I tend to read Agatha Christie novels when in a reading slump and I usually chose her Hercule Poirot stories. This was the first time I read And Then There Were None and I really enjoyed the suspense of who was going to die next and how it would fit in with the nursery rhyme.
Ten strangers are invited to an island by U. N. Owen. In some letters Owen is a man and others a woman and sometimes the name is badly written, so that the person is not for sure who the letter is from. The guests include a pious woman, a judge, a fast driver, a nanny, a man with a shady past, an ex-cop, a judge, and a doctor. There is also an elderly couple who are supposed to serve as butler and cook. Their host is detained, but each guest is shown to his or her room, which has a copy of the nursery rhyme Ten Little Soldiers. After dinner, a booming voice is heard announcing that each person is guilty of a murder and the victim's or victims' names or nationality in one case is listed and all ten people on the island are considered guilty. They learn they will be asked to answer for their crimes and while in an uproar the first guest dies. The group realizes quickly that one of them is the avenging murderer and they struggle to find the culprit, before it is too late.
Christie does a great job weaving together all the various stories behind the guests' "murders," the ones they supposedly committed. I did not have a clue who would be the avenger and I was surprised in the end. Watching the descent into guilt and madness was fascinating and frightening. I wanted to read Ten first, because I thought the Christie book would give away too much of the story of Ten, but that was not the case at all. I really enjoyed both books and like I said in Ten, I thought the writing style was very similar. Both are great at suspense.
Christie's story is a little more literary. She does focus more on the psychological aspect of her characters. Ten for me was just like the Scream movies and Lois Duncan books and movies and it did have a bit of a cheesy quality to it, but I liked that. I know other people did not like that, but for me it really did remind me of high school. I also think Ten shows the effects of bullying, but I don't want to give away any of the story, so I won't go any further with that. I loved that both books wove together a separate plot with the reasons behind the ten "murders/victims."
I think Christie's characters were better developed and you both loathed their actions and felt sorry for them. With Ten, I did not get as attached to the characters and I feel that the reasons behind their actions toward a particular person were not told in enough detail.
I enjoyed both books and definitely will read more books by these authors, if Gretchen McNeil writes more, which I hope she does.
Favorite Character: I chose Meg for Ten and for me Vera Claythorne and Judge Wargrave were the most interesting. The Judge is so stubborn and a bit self-righteous, and he was the best developed character. Vera was someone I felt sorry for and repulsed by. I tried to decided just how guilty she was and I still wonder, which makes her fascinating to me.

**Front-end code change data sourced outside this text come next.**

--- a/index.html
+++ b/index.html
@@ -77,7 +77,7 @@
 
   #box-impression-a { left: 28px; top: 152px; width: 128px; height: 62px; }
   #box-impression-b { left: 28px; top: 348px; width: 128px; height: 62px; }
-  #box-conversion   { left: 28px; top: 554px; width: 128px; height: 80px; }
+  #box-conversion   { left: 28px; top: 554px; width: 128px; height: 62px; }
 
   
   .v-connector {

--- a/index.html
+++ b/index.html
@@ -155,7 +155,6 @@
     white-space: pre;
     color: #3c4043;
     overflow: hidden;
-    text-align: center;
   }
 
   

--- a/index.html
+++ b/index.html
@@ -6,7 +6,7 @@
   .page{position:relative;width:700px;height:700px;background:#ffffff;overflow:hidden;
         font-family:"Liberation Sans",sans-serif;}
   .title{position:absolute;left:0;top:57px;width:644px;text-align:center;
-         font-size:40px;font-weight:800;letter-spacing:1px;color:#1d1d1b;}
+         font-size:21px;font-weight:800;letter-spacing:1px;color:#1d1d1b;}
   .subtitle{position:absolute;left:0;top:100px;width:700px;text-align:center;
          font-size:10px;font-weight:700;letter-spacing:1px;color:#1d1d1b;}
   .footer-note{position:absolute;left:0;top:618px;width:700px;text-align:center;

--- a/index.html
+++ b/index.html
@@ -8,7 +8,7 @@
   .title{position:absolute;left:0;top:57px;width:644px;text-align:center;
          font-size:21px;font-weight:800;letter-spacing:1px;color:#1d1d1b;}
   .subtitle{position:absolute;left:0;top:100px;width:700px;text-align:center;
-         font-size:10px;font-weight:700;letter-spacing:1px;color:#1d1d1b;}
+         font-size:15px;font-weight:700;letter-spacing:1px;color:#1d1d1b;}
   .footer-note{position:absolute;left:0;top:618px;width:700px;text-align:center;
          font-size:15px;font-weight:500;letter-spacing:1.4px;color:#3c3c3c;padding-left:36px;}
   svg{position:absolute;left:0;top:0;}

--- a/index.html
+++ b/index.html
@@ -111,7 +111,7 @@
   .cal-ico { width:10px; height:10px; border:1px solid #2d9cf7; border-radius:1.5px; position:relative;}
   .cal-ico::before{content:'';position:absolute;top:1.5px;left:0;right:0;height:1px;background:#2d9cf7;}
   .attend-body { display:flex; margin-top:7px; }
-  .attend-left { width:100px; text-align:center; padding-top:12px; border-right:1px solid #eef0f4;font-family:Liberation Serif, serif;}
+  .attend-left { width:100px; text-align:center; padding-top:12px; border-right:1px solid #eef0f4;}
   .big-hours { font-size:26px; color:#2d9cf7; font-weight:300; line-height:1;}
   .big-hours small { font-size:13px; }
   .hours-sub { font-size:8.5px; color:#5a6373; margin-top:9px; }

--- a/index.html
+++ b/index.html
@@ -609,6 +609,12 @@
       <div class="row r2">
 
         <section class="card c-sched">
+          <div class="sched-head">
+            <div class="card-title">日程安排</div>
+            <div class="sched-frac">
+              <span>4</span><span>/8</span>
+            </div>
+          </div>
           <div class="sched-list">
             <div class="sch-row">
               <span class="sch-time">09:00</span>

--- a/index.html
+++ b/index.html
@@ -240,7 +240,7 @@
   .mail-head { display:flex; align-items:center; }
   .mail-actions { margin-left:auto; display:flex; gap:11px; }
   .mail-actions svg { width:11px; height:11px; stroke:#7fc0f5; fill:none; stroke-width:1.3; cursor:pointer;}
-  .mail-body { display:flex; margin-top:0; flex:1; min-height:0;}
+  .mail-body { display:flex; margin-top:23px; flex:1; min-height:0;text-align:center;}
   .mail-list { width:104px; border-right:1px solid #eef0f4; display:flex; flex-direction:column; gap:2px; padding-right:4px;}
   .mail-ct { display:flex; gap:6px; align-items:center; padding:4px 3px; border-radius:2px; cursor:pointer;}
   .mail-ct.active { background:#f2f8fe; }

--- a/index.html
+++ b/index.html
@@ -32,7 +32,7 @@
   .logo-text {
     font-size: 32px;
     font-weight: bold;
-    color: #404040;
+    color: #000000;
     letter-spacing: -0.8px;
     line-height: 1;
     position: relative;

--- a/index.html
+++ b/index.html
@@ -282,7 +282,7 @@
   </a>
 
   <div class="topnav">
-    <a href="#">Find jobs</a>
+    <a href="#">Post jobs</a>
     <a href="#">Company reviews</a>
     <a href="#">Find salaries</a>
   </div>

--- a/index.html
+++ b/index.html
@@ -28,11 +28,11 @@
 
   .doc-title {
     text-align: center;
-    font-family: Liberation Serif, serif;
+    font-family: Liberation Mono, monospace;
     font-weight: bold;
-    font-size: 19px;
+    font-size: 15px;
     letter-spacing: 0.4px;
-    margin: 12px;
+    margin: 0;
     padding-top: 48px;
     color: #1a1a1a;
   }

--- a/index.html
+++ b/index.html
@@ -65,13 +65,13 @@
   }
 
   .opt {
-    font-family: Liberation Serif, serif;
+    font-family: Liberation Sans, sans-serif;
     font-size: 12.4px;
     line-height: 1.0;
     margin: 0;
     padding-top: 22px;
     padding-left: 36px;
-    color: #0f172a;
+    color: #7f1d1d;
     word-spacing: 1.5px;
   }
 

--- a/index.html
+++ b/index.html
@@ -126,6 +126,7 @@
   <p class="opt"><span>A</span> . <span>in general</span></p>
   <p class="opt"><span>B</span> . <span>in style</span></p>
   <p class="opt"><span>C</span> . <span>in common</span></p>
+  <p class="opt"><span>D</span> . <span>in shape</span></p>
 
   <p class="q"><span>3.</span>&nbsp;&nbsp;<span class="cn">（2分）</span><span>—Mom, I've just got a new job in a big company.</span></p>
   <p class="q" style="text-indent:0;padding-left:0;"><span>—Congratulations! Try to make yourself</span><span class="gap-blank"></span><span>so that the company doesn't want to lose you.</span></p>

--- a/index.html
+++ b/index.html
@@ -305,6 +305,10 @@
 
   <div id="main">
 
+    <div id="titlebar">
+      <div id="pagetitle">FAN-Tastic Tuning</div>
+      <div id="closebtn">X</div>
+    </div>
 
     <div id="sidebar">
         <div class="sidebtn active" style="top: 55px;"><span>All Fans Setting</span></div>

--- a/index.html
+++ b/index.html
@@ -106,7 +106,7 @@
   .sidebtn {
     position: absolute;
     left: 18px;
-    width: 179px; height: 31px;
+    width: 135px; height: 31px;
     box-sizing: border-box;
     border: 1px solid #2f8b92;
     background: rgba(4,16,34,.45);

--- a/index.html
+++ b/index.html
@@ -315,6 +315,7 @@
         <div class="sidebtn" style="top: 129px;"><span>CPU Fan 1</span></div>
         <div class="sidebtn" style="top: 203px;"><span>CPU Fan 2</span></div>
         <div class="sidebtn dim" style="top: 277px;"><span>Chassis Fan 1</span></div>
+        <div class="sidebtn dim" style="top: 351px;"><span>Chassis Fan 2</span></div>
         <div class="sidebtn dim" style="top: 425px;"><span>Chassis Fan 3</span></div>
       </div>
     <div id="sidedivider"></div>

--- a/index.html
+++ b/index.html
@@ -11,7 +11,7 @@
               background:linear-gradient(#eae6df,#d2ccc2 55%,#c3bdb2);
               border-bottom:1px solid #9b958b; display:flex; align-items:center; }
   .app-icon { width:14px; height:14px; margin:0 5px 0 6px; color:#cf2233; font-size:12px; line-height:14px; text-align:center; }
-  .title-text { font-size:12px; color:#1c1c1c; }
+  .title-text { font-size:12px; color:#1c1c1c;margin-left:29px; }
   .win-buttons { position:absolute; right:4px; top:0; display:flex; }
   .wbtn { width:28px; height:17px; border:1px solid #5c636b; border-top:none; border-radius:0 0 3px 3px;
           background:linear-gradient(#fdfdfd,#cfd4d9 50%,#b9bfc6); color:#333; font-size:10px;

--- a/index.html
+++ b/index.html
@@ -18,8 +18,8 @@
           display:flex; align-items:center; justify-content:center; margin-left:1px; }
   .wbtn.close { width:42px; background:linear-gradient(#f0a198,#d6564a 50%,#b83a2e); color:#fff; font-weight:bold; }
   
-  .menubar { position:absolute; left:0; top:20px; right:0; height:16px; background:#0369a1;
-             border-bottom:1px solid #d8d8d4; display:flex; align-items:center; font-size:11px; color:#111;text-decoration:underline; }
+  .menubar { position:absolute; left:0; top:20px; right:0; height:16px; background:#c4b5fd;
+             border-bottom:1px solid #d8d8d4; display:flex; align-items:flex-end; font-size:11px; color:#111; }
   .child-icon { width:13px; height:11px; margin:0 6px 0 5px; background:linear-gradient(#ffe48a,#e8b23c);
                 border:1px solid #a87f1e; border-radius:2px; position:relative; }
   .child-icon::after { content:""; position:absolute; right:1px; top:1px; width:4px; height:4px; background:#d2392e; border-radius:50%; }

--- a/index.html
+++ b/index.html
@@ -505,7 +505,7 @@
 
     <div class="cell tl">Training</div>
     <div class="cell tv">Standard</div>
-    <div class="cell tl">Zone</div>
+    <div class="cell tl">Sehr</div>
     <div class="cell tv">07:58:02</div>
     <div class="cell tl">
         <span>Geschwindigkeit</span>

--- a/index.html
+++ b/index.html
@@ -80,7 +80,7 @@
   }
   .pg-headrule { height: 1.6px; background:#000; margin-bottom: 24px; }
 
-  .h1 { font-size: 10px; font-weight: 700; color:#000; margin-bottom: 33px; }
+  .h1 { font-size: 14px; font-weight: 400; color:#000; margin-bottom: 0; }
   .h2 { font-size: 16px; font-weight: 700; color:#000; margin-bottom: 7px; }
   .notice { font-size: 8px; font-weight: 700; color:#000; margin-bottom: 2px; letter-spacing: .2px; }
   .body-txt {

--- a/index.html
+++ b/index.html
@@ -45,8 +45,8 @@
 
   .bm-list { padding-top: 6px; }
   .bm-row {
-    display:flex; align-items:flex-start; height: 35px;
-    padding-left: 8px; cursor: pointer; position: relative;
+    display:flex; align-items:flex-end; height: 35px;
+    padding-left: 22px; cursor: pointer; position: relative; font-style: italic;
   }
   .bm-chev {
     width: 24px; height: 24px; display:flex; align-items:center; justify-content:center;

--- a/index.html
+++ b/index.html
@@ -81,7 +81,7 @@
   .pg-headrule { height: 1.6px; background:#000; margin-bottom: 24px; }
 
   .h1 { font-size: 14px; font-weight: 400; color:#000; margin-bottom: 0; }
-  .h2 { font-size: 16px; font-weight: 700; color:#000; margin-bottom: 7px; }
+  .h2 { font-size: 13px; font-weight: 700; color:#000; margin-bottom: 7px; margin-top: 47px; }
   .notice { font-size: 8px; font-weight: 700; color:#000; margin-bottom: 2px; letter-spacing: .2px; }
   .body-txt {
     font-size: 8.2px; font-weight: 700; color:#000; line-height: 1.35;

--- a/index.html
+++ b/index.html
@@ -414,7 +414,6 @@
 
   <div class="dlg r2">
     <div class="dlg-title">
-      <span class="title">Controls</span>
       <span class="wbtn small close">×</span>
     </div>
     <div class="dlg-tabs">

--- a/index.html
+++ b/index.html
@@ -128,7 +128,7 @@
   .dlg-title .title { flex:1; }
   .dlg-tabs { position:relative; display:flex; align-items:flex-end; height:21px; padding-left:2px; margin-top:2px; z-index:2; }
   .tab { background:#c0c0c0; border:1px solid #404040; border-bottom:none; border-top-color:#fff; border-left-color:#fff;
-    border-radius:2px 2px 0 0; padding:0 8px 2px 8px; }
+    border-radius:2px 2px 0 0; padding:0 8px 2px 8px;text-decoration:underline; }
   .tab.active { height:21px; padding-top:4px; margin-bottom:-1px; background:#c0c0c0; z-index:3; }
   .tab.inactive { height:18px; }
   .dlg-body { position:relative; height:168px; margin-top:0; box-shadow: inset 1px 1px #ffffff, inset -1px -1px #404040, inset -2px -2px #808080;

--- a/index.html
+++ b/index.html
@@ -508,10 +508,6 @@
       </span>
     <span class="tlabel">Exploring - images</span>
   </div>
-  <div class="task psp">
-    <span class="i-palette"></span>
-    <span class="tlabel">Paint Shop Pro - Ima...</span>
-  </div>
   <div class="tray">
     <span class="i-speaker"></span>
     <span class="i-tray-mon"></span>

Favorite Quote: I already chose one for Ten, so I am putting a Christie quote on this post. "Many homicidal lunatics are very quiet unassuming people. Delightful fellows." "I don't feel this one is going to be of that kind." It is always the quiet ones you have to watch out for. ;)
Both books were 5 cups of cocoa books for me! If you want psychological suspense go for the Christie, if you want a teen horror/suspense go for Ten.